SAYISI : 2018/190 E., 2021/33 K.

Taraflar arasında vekalet görevinin kötüye kullanılması hukuki nedenine dayalı ifraz işleminin iptali ve taşınmazın ifrazdan önceki haliyle tapuya tescili davasından dolayı yapılan yargılama sonunda, İlk Derece Mahkemesince davanın reddine karar verilmiştir.

Kararın davacı vekili tarafından istinaf edilmesi üzerine, Bölge Adliye Mahkemesince başvurunun esastan ret karar verilmiştir.

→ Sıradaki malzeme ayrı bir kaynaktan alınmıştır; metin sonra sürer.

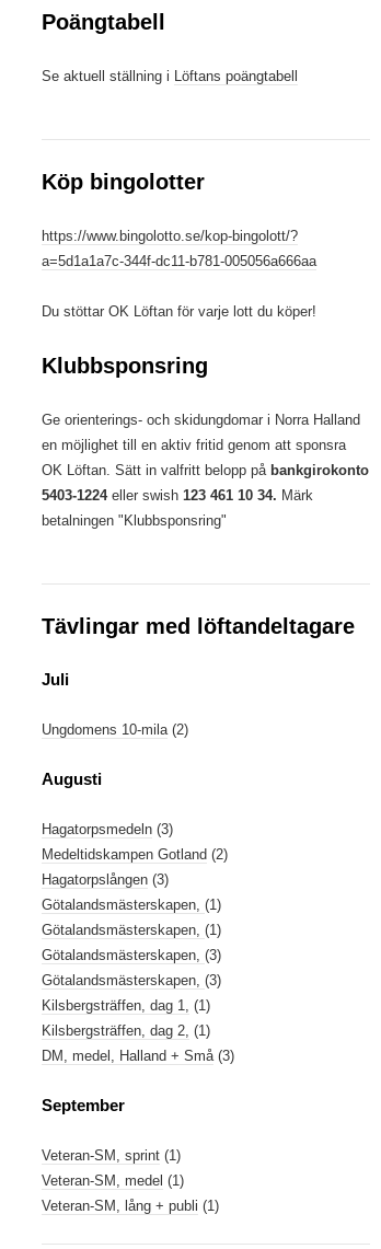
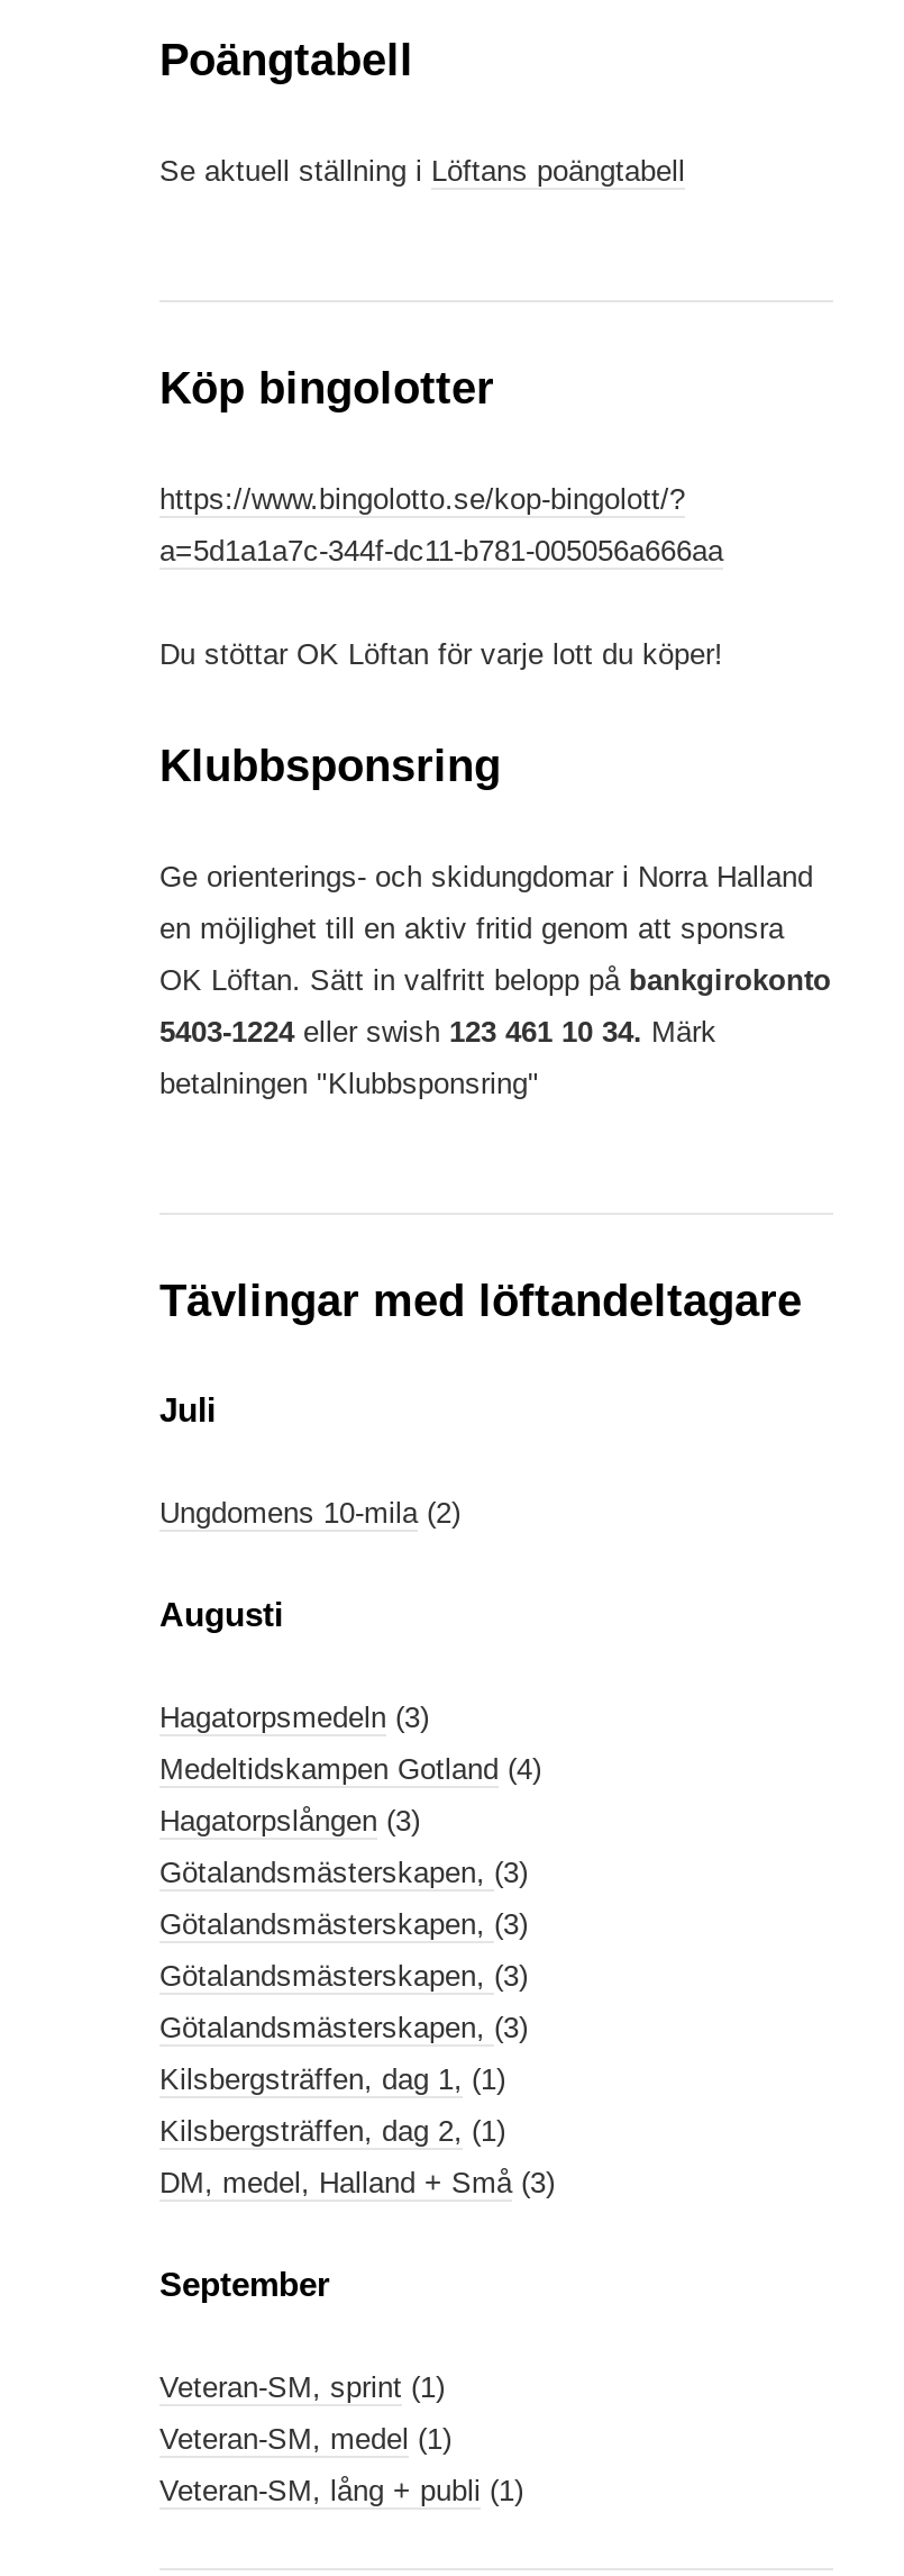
[42,846,228,862] Medeltidskampen Gotland (2) -> [159,1751,541,1785] Medeltidskampen Gotland (4)
[42,896,221,913] Götalandsmästerskapen, (1) -> [159,1855,528,1888] Götalandsmästerskapen, (3)
[42,921,221,938] Götalandsmästerskapen, (1) -> [159,1906,528,1940] Götalandsmästerskapen, (3)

Bölge Adliye Mahkemesi kararı davacı vekili tarafından temyiz edilmekle; kesinlik, süre, temyiz şartı ve diğer usul eksiklikleri yönünden yapılan ön inceleme sonucunda, temyiz dilekçesinin kabulüne karar verildikten ve Tetkik Hâkimi tarafından hazırlanan rapor dinlendikten sonra dosyadaki belgeler incelenip gereği düşünüldü:

I. DAVA

Davacı vekili dava dilekçesinde; davacı ile davalıların müştereken malik oldukları 1761 parsel sayılı taşınmazın ifraz işlemlerinin yapılması amacıyla davacının babası davalı ...'nin 2001 tarihli vekaletname ile vekil tayin edildiğini, ifraz işlemleri sonrası davacıya isabet eden alanın azaldığını, davacının fiilen kullandığı alanla tapu kaydındaki miktarların uyuşmadığını ileri sürerek 1761 parsel sayılı taşınmazın ifraz işleminin iptali ile ifrazdan önceki haliyle tapuya tescil edilmesini talep etmiştir.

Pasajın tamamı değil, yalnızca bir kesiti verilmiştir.